With spring in the air everyone needs a toadstool in their garden or on their patio. You could buy one from your local garden center or you could easily make one like I did.

White Felt
White Crafty Chica Paint
Red Felt
Concrete Pier Form
Liquid Fusion Glue
Staple Gun
Fabric Fusion Glue
Paint Brush
Wooden Disc (several inches larger in diameter than your stool base)

Actually I didn't do any dumpster diving. What I did do was cruise my neighborhood during bulk trash week. On a nearby street I found several large cardboard tubes which I was later informed are concrete pier forms. They were also filled with lots of wooden dowels that I snagged.

I covered the cardboard in 2 coats of white Crafty Chica paint.
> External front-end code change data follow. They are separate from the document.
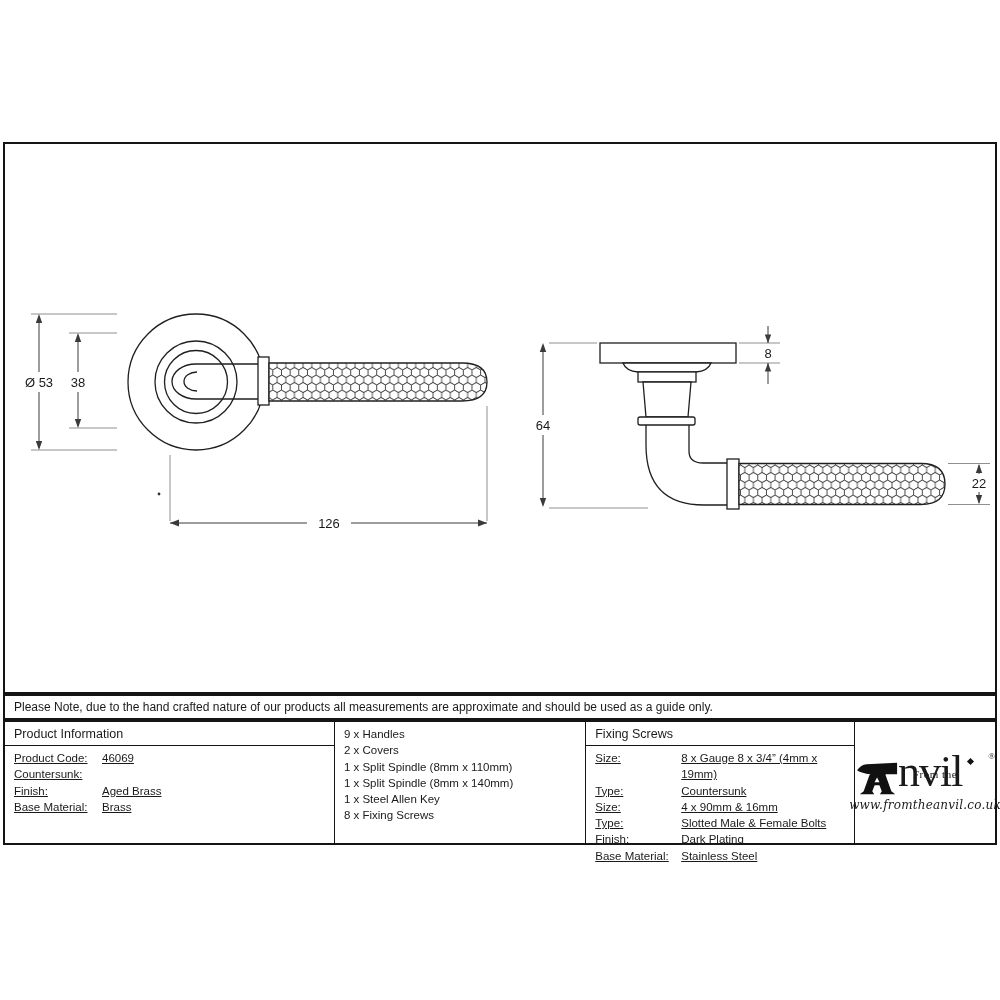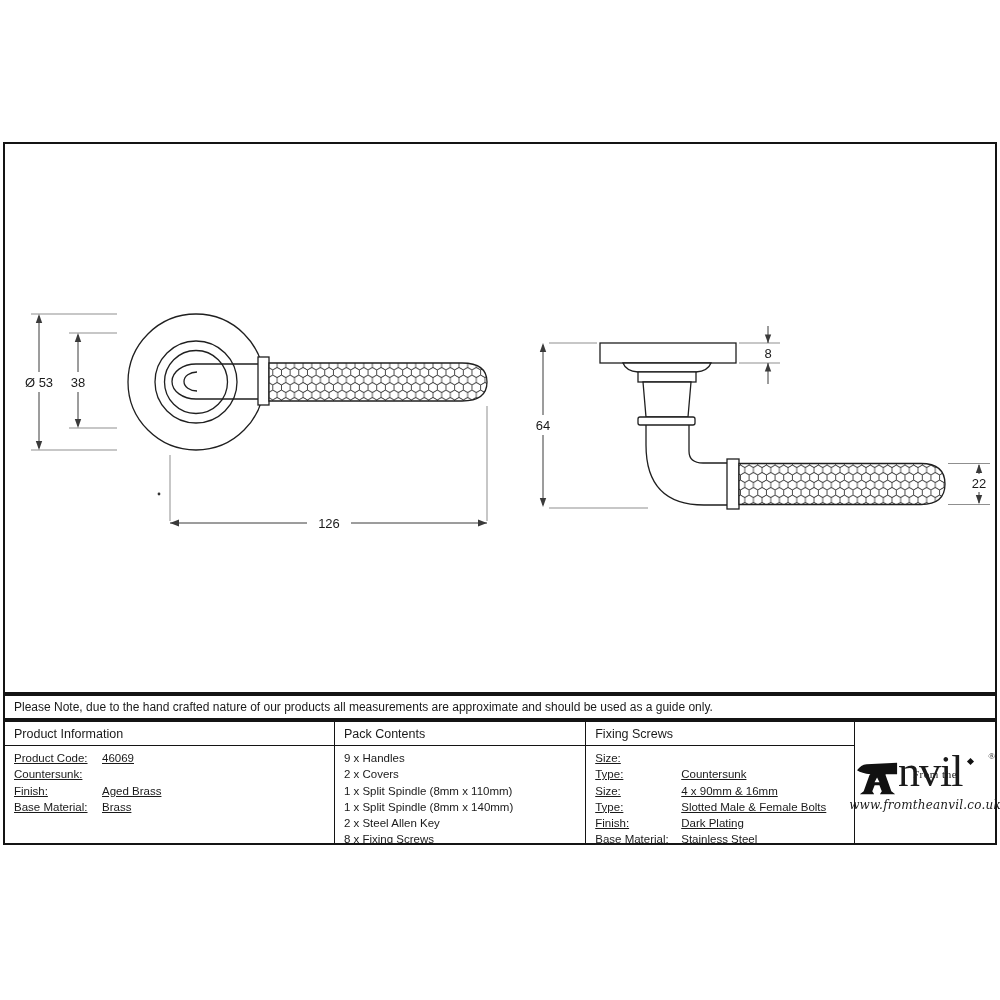--- a/index.html
+++ b/index.html
@@ -185,36 +185,36 @@
           <span class="v">Aged Brass</span>
         </div>
         <div class="kv-row">
           <span class="k">Base Material:</span>
           <span class="v">Brass</span>
         </div>
       </div>
     </div>
 
     <div class="col col2">
-      <div class="col-header">Pack Contents</div>
       <div class="col-body">
         <div class="pack-item">9 x Handles</div>
         <div class="pack-item">2 x Covers</div>
         <div class="pack-item">1 x Split Spindle (8mm x 110mm)</div>
         <div class="pack-item">1 x Split Spindle (8mm x 140mm)</div>
-        <div class="pack-item">2 x Steel Allen Key</div>
+        <div class="pack-item">1 x Steel Allen Key</div>
         <div class="pack-item">8 x Fixing Screws</div>
       </div>
     </div>
 
     <div class="col col3">
       <div class="col-header">Fixing Screws</div>
       <div class="col-body">
         <div class="kv-row">
           <span class="k">Size:</span>
+          <span class="v">8 x Gauge 8 x 3/4” (4mm x 19mm)</span>
         </div>
         <div class="kv-row">
           <span class="k">Type:</span>
           <span class="v">Countersunk</span>
         </div>
         <div class="kv-row">
           <span class="k">Size:</span>
           <span class="v">4 x 90mm &amp; 16mm</span>
         </div>
         <div class="kv-row">

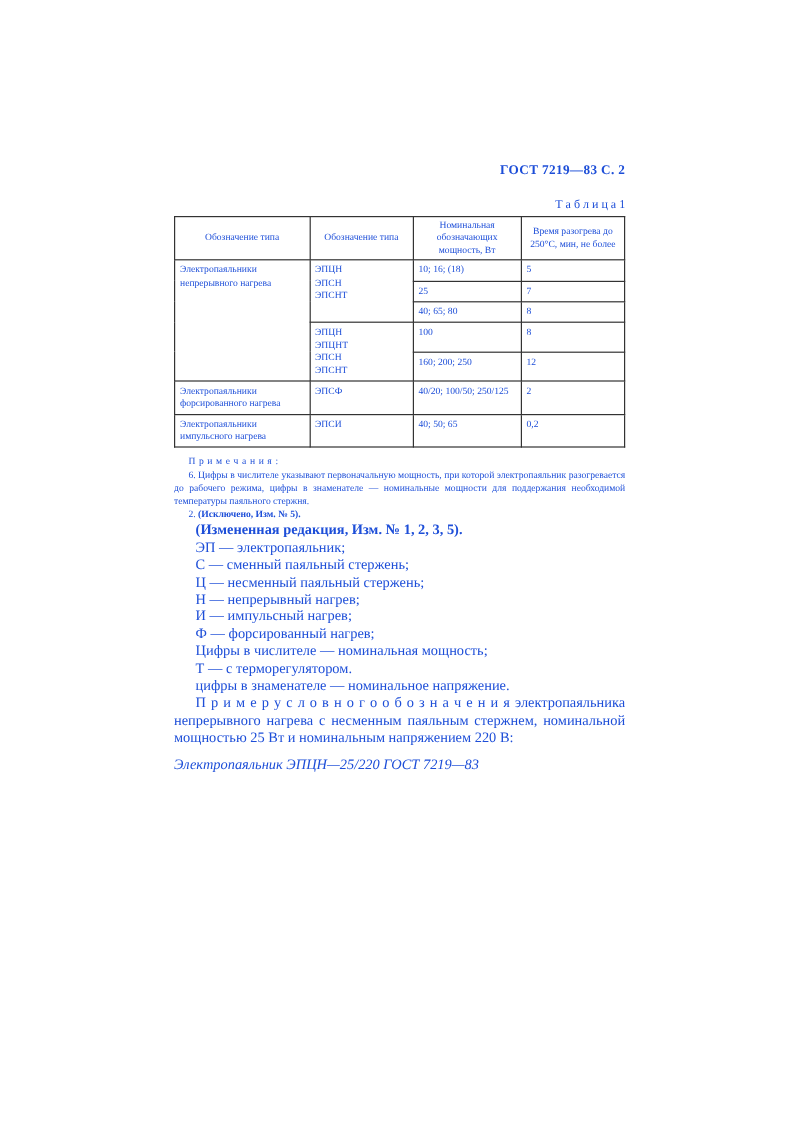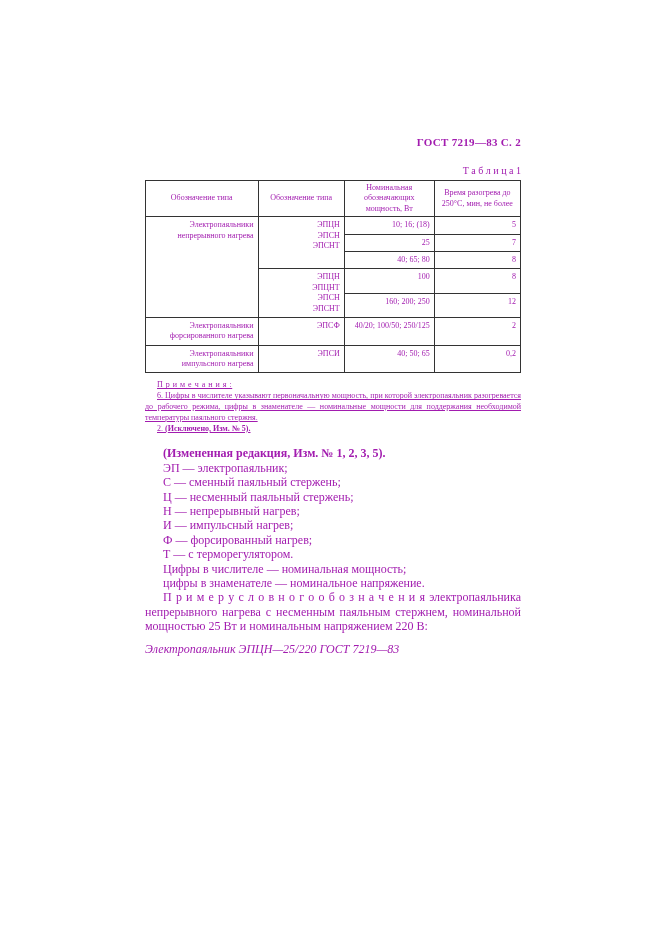--- a/index.html
+++ b/index.html
@@ -1,37 +1,37 @@
 <!DOCTYPE html>
 <html><head>
 <meta charset="utf-8">
 <style>
   * { margin:0; padding:0; box-sizing:border-box; }
   html,body { background:#ffffff; }
   .page {
     position:relative; width:547px; height:936px; background:#ffffff;
-    font-family:"Liberation Serif", serif; color:#a21caf; overflow:hidden;
+    font-family:"Liberation Serif", serif; color:#1d4ed8; overflow:hidden;
   }
   .content { position:absolute; left:145px; top:136px; width:376px; }
 
   .doc-ref { text-align:right; font-size:11px; font-weight:bold; letter-spacing:0.3px; }
   .table-caption { text-align:right; font-size:10px; margin-top:17px; margin-bottom:4px; }
 
   table { width:100%; border-collapse:collapse; font-size:8px; line-height:1.3; table-layout:fixed; }
   col.c1 { width:30%; } col.c2 { width:23%; } col.c3 { width:24%; } col.c4 { width:23%; }
-  th, td { border:1px solid #333; padding:3px 4px; vertical-align:top; text-align:right; font-weight:normal; }
+  th, td { border:1px solid #333; padding:3px 4px; vertical-align:top; text-align:left; font-weight:normal; }
   th { text-align:center; vertical-align:middle; padding:2px 3px; }
   .pre { white-space:pre-line; }
   tbody td { height:13px; }
 
   .notes { margin-top:7px; font-size:8px; line-height:1.35; }
-  .notes p { text-align:justify; text-indent:12px;text-decoration:underline; }
+  .notes p { text-align:justify; text-indent:12px; }
   .notes-title { letter-spacing:0.5px; }
 
-  .body-text { margin-top:12px; font-size:12px; line-height:1.2; }
+  .body-text { font-size:12px; line-height:1.2; }
   .body-text p { text-align:justify; }
   .para { text-indent:18px; }
   .bold { font-weight:bold; }
   .list-item { text-indent:18px; text-align:left; }
   .example { text-align:right; font-style:italic; text-indent:0; margin-top:8px; }
 </style>
 </head>
 <body>
 
 <div class="page">
@@ -106,21 +106,21 @@
     </div>
 
     <div class="body-text">
       <p class="para bold">(Измененная редакция, Изм. №  1, 2, 3, 5).</p>
       <p class="list-item">ЭП — электропаяльник;</p>
       <p class="list-item">С — сменный паяльный стержень;</p>
       <p class="list-item">Ц — несменный паяльный стержень;</p>
       <p class="list-item">Н — непрерывный нагрев;</p>
       <p class="list-item">И — импульсный нагрев;</p>
       <p class="list-item">Ф — форсированный нагрев;</p>
+      <p class="list-item">Цифры в числителе — номинальная мощность;</p>
       <p class="list-item">Т — с терморегулятором.</p>
-      <p class="list-item">Цифры в числителе — номинальная мощность;</p>
       <p class="list-item">цифры в знаменателе — номинальное напряжение.</p>
       <p class="para">П р и м е р   у с л о в н о г о   о б о з н а ч е н и я   электропаяльника непрерывного нагрева с несменным паяльным стержнем, номинальной мощностью 25 Вт и номинальным напряжением 220 В:</p>
       <p class="example">Электропаяльник ЭПЦН—25/220 ГОСТ 7219—83</p>
     </div>
 
   </div>
 </div>
 
 </body></html>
Using a mug as my template I traced 12 circles onto white felt. I then cut the circles out and used Liquid Fusion Glue to attach them to a piece of red felt.

I traced my wooden disc onto foam and cut it out with scissors. If your foam is super thick you may need to use an electric knife.

I glued my foam to the wood using Liquid Fusion Glue. I also padded my stool with some extra batting.

Once the glue dried on my foam I sat it face down on the non-polka dotted side of my red felt. Using my staple gun and scissors I pulled, tucked, stapled and trimmed the felt. I tried to make sure the felt did not pucker and was nice and taunt on the top of the cushion.

I used a heaping helping of Liquid Fusion glue to attach my stool top to it's base.

Though my stool is not water proof on a sunny day it looks pretty dang cute sitting on my back porch just waiting for someone to pop a squat.

When someone is not sitting on my new polka dotted mushroom stool Tallulah enjoys playing with it. Next I need to make a giant paper mache garden gnome.

Wednesday, April 21

Pin Cushion Ring


A while back I was watching an episode of my friend Wendy Russell's TV show, She's Crafty, in which she wore the most adorable pin cushion ring. I had to have one! They're easy to make, super handy to have and offer yet another way for us to accessorize. For me, that's a trifecta of happy!

I got all fancy and used an adjustable ring blank (there are definite advantages to living a mile away from a jewelry designer--thanks Jennifer, for hooking me up!) to make this one, but a beer bottle cap & elastic would work, too. Either way the steps are simple: just cut, stitch, stuff & glue--enjoy!

Fabric Scrap
Small Handful of Stuffing
Ring Blank (with channel)
Needle & Thread


  • Cut an oval of fabric, approximately 4-5 times the size of the ring blank channel.
  • With a needle and thread, sew a long running stitch around the fabric piece, about 1/4" in from the edge.
  • Pull thread so fabric gathers to create a cup shape; add stuffing; pull thread again to close hole. Stitch shut to create cushion.
  • Spread a generous layer of Liquid Fusion in the ring blank channel; insert cushion. Use clothespins to keep cushion in place until glue dries.
  • Remove clothespins; wear the ring; get sewing on your next project!